*** Excerpted data

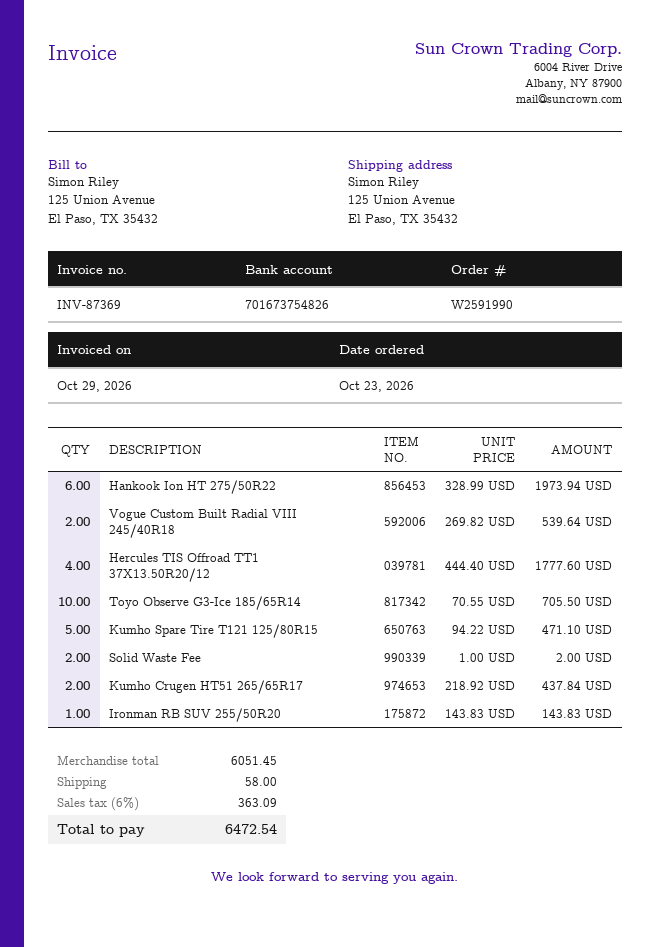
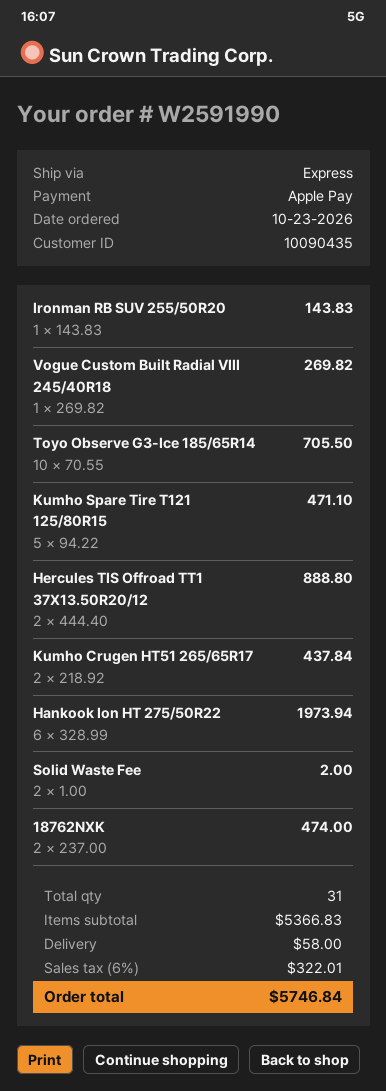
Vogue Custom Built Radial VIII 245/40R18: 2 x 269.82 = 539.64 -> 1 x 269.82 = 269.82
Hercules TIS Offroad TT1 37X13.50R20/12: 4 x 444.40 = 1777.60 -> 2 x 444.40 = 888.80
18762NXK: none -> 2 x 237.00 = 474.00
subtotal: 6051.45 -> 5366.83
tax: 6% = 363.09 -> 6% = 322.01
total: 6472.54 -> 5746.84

******
*** Excerpted data

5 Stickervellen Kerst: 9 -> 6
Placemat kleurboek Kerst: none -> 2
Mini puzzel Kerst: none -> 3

******

Nothing should appear in the answer except the lines above from the line with "Vogue Custom Built" through the line with "total: 6472.54 -> 5746.84", both included, written out exactly.

Vogue Custom Built Radial VIII 245/40R18: 2 x 269.82 = 539.64 -> 1 x 269.82 = 269.82
Hercules TIS Offroad TT1 37X13.50R20/12: 4 x 444.40 = 1777.60 -> 2 x 444.40 = 888.80
18762NXK: none -> 2 x 237.00 = 474.00
subtotal: 6051.45 -> 5366.83
tax: 6% = 363.09 -> 6% = 322.01
total: 6472.54 -> 5746.84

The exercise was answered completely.